Records provided |
··········
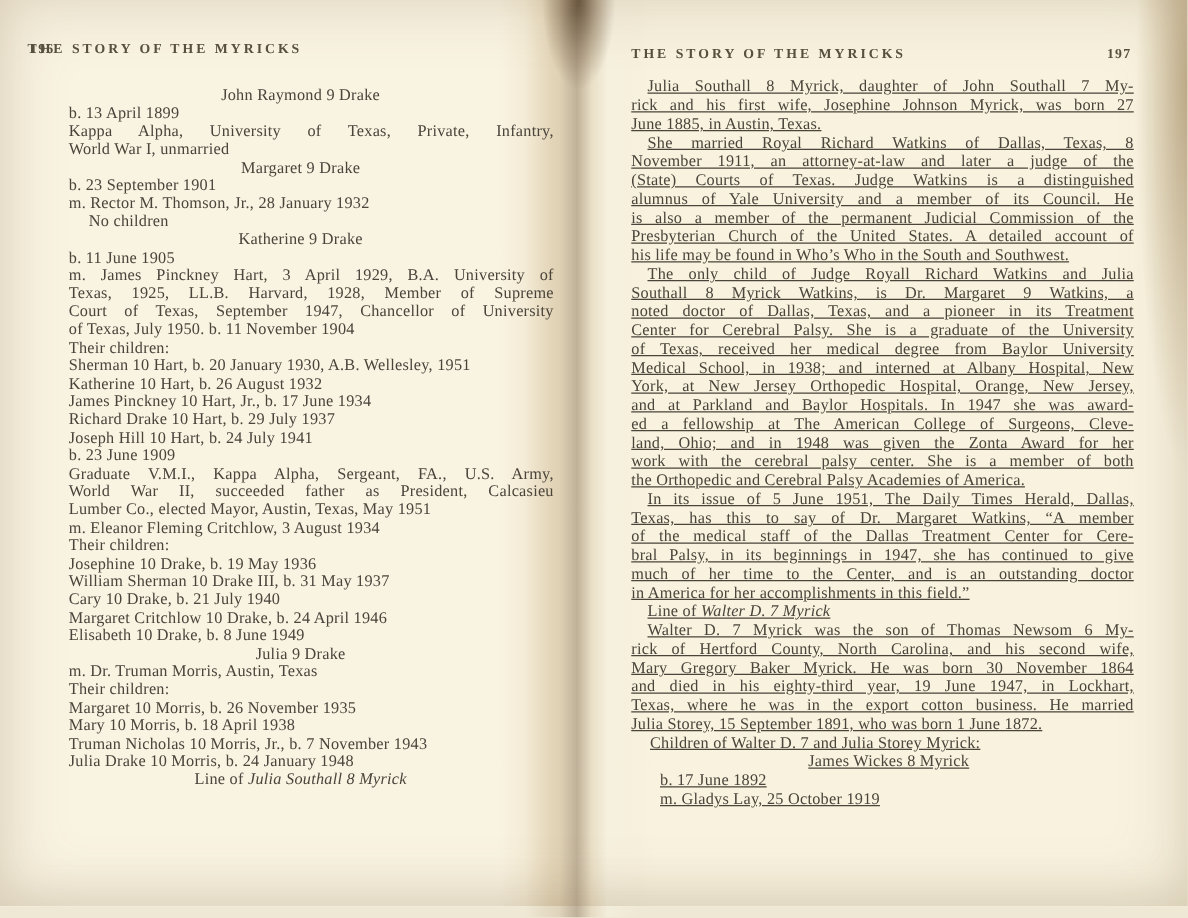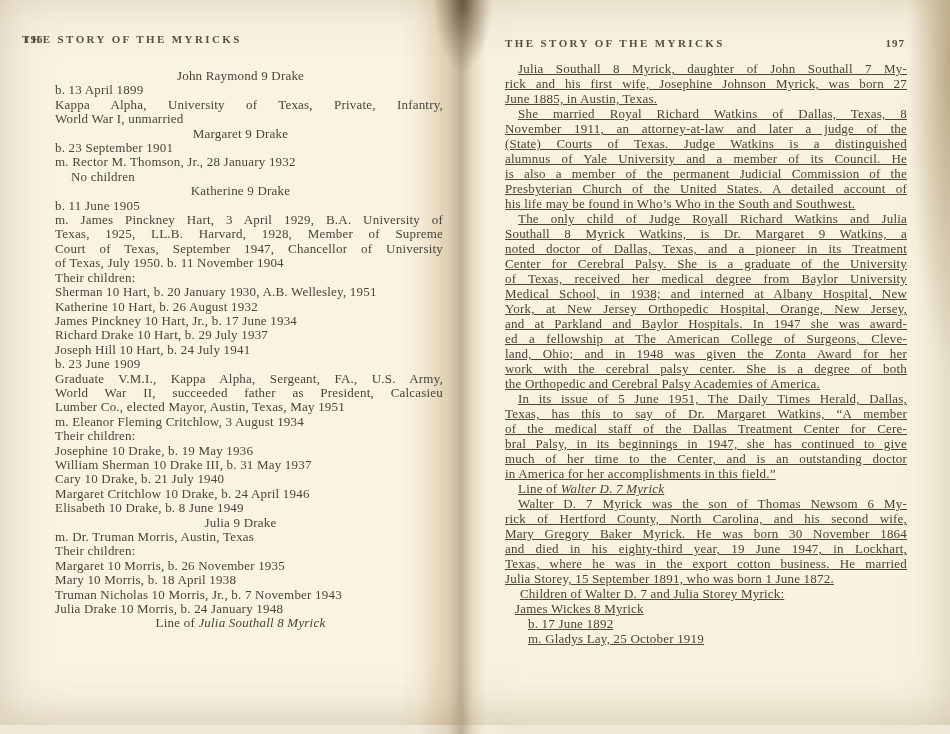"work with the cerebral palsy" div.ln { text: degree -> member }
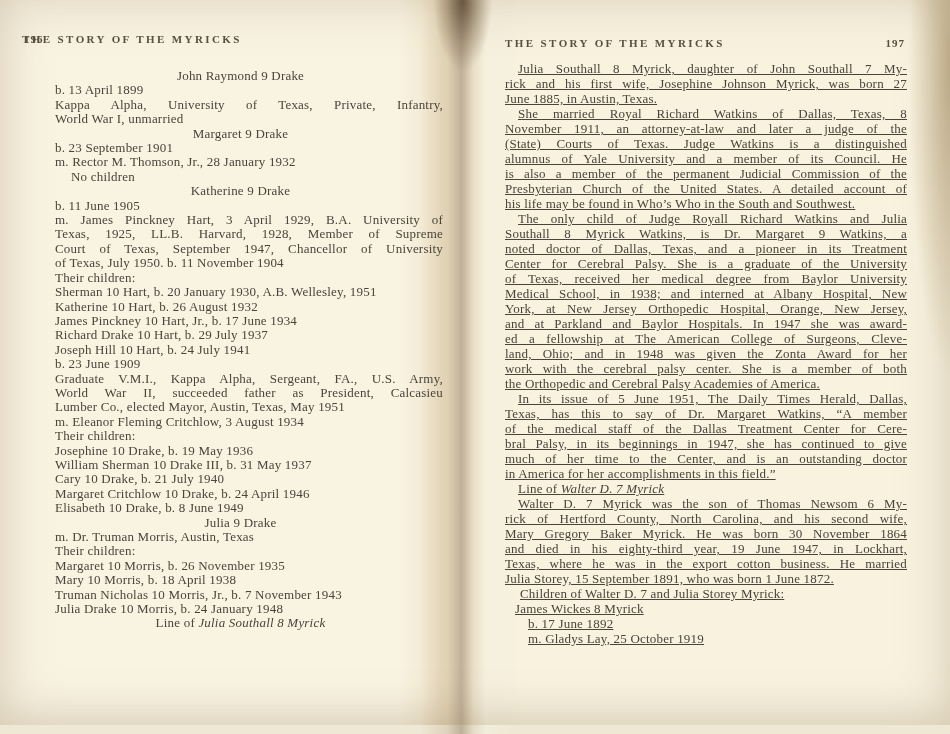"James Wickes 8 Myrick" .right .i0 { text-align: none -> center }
··········
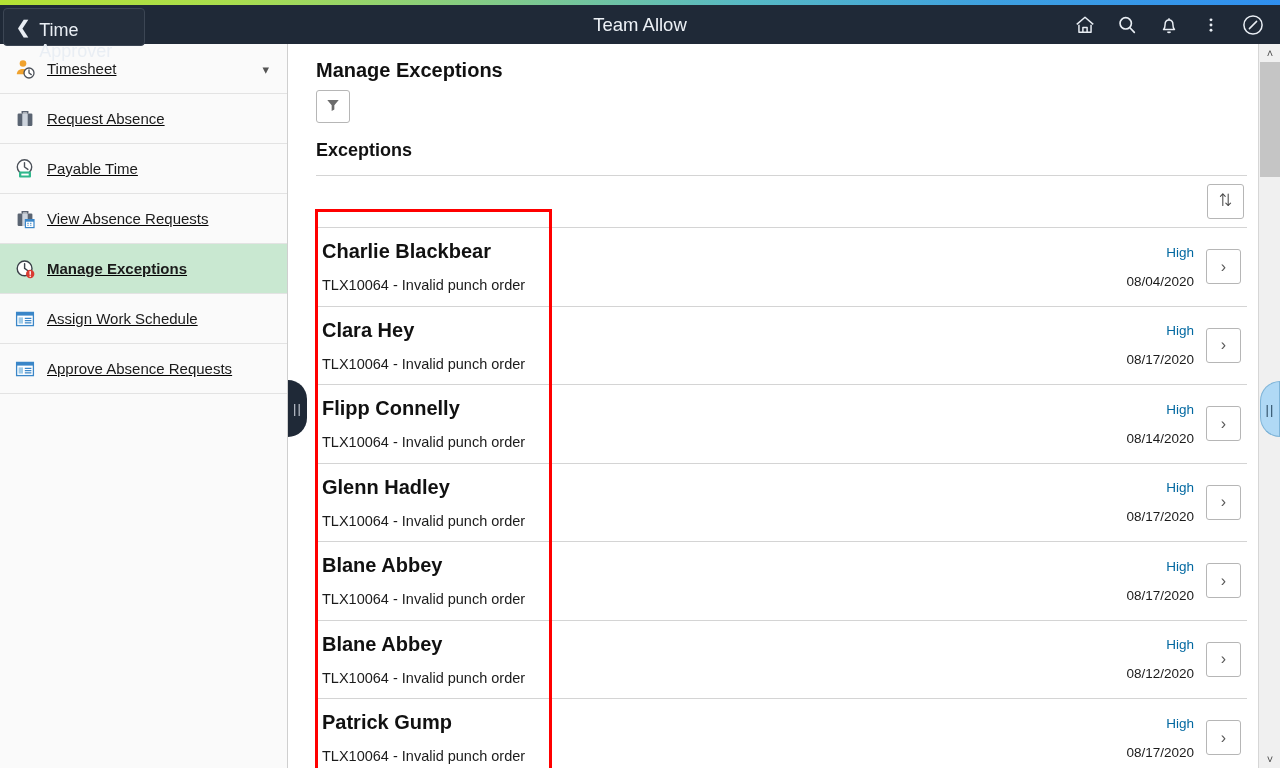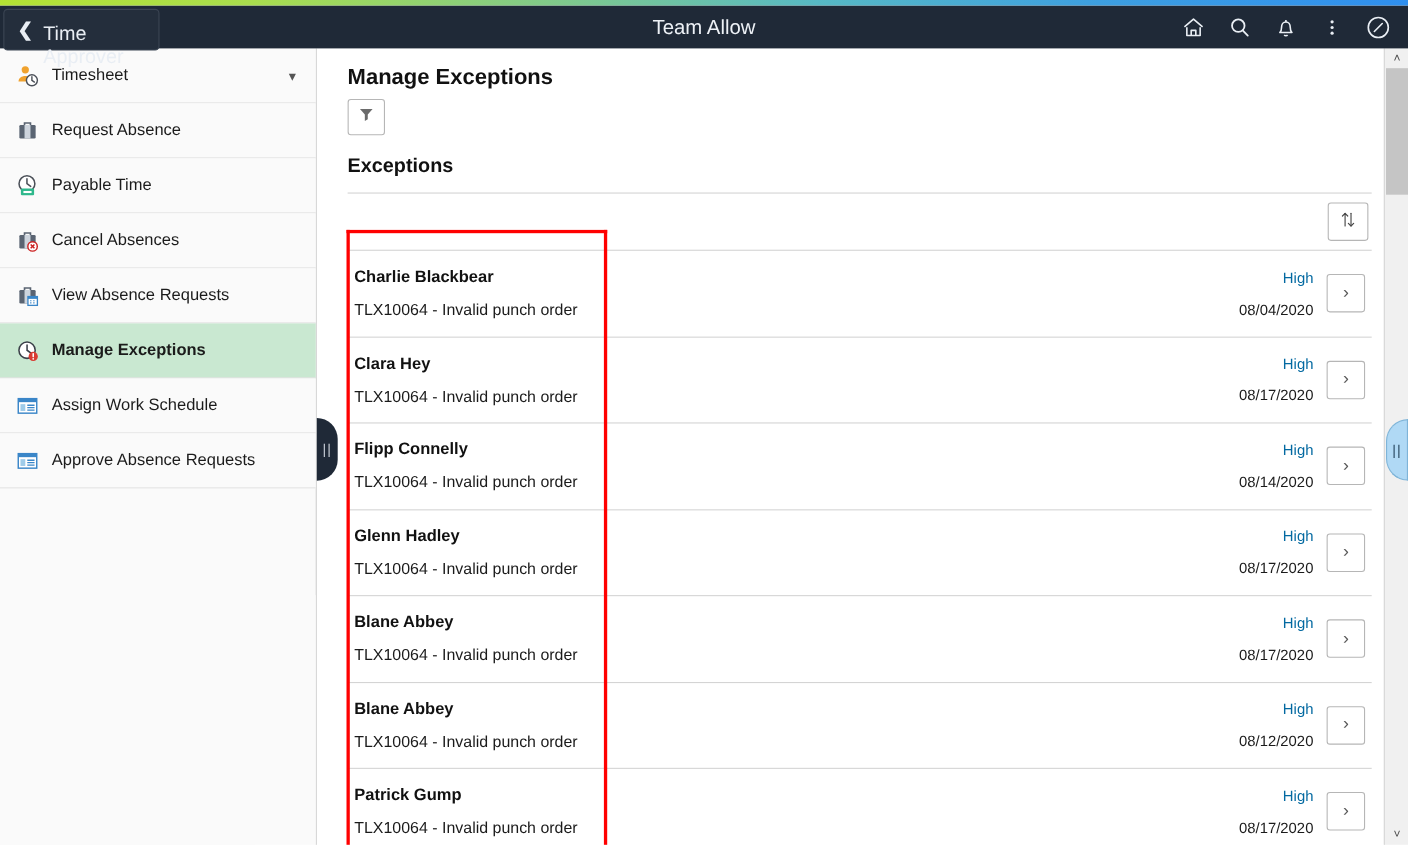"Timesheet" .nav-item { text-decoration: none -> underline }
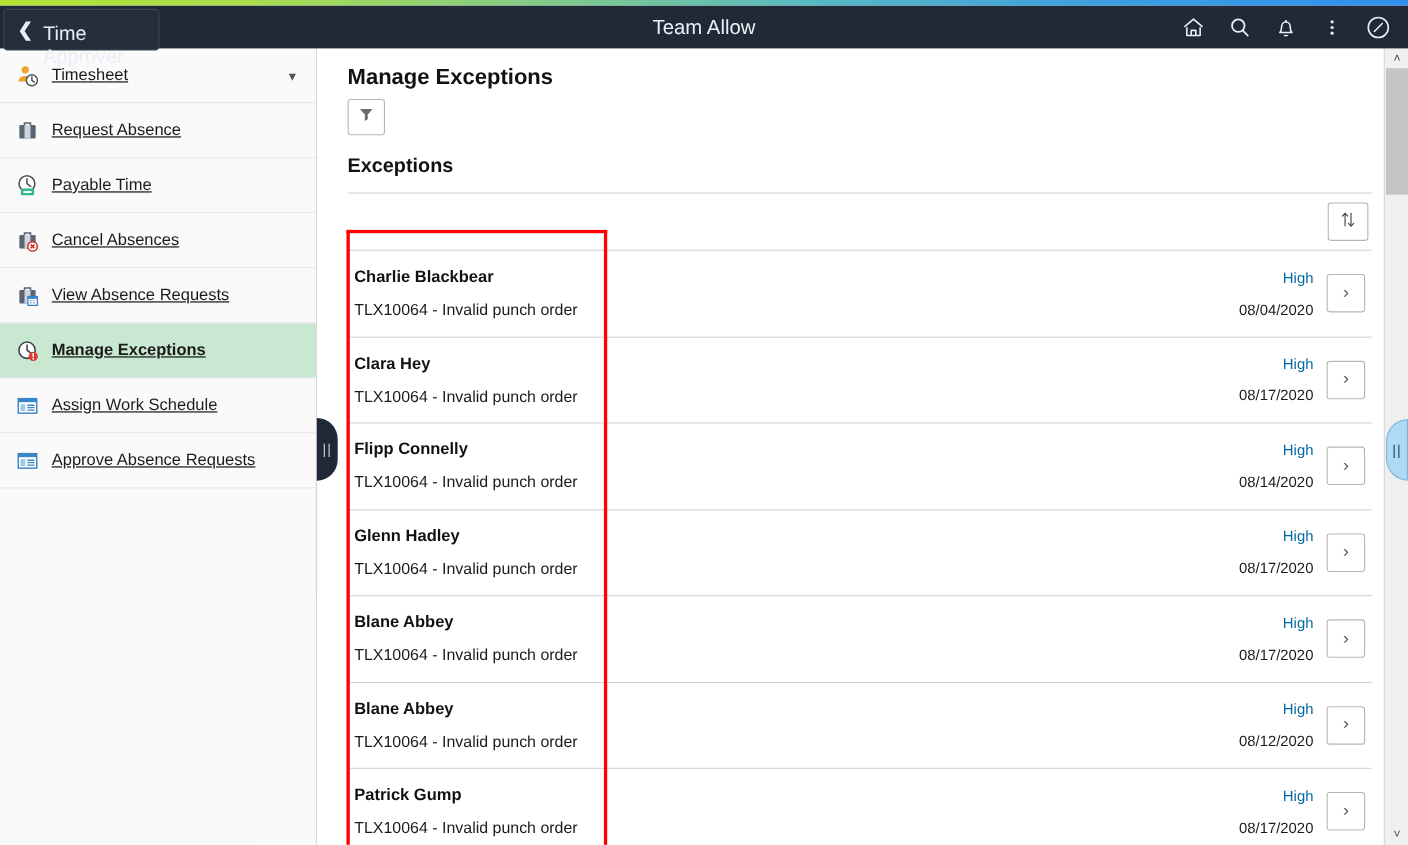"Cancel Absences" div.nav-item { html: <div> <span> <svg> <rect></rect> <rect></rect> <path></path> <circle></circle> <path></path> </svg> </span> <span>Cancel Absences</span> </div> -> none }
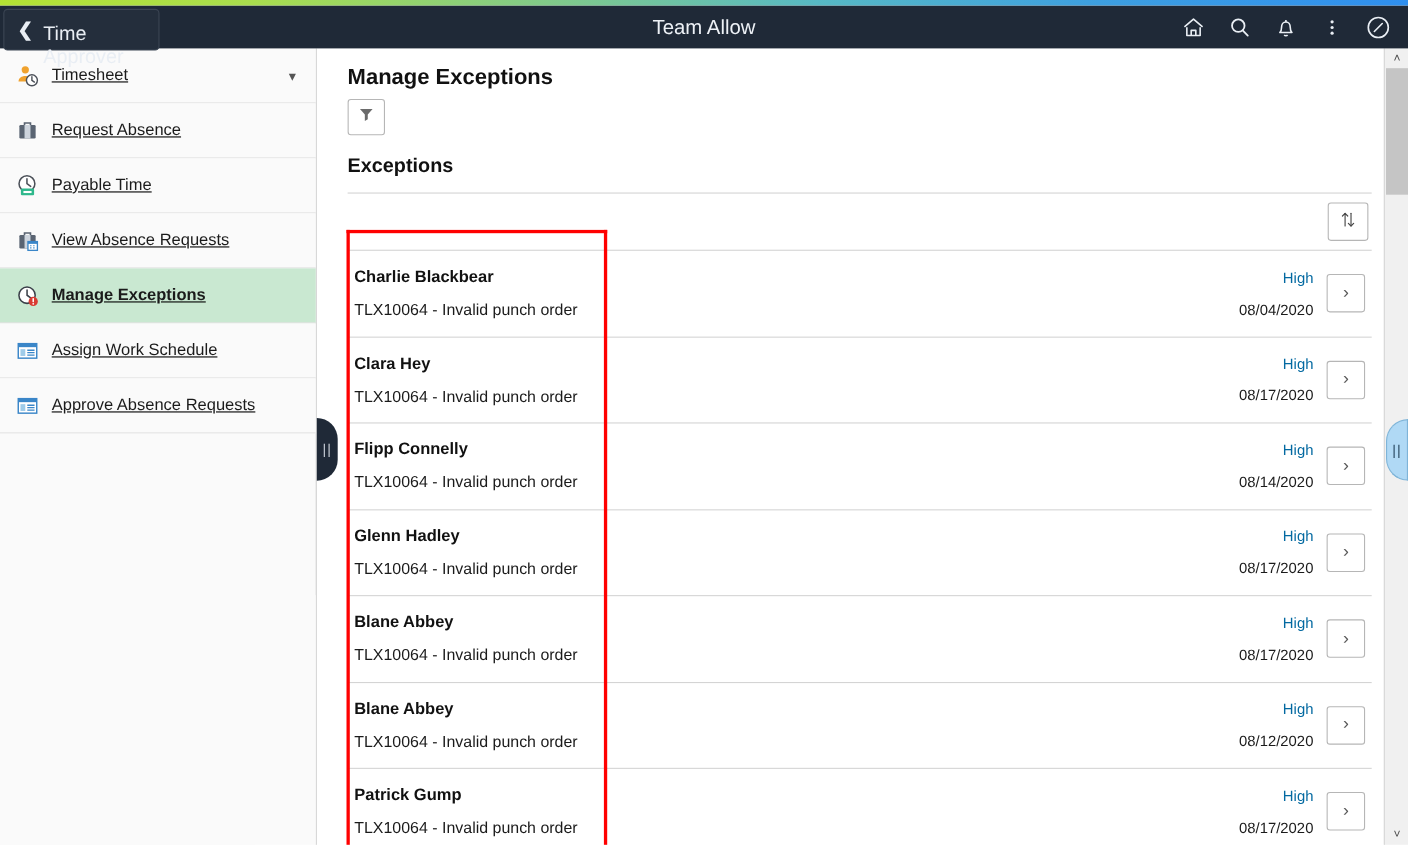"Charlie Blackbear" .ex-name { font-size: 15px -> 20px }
··········
Requirement | Write out word for word the lines above that run from the one with "with the cerebral" to the one with "text-align: none ->". Include both end lines; exclude the images.

Result for this task |
"work with the cerebral palsy" div.ln { text: degree -> member }
"James Wickes 8 Myrick" .right .i0 { text-align: none -> center }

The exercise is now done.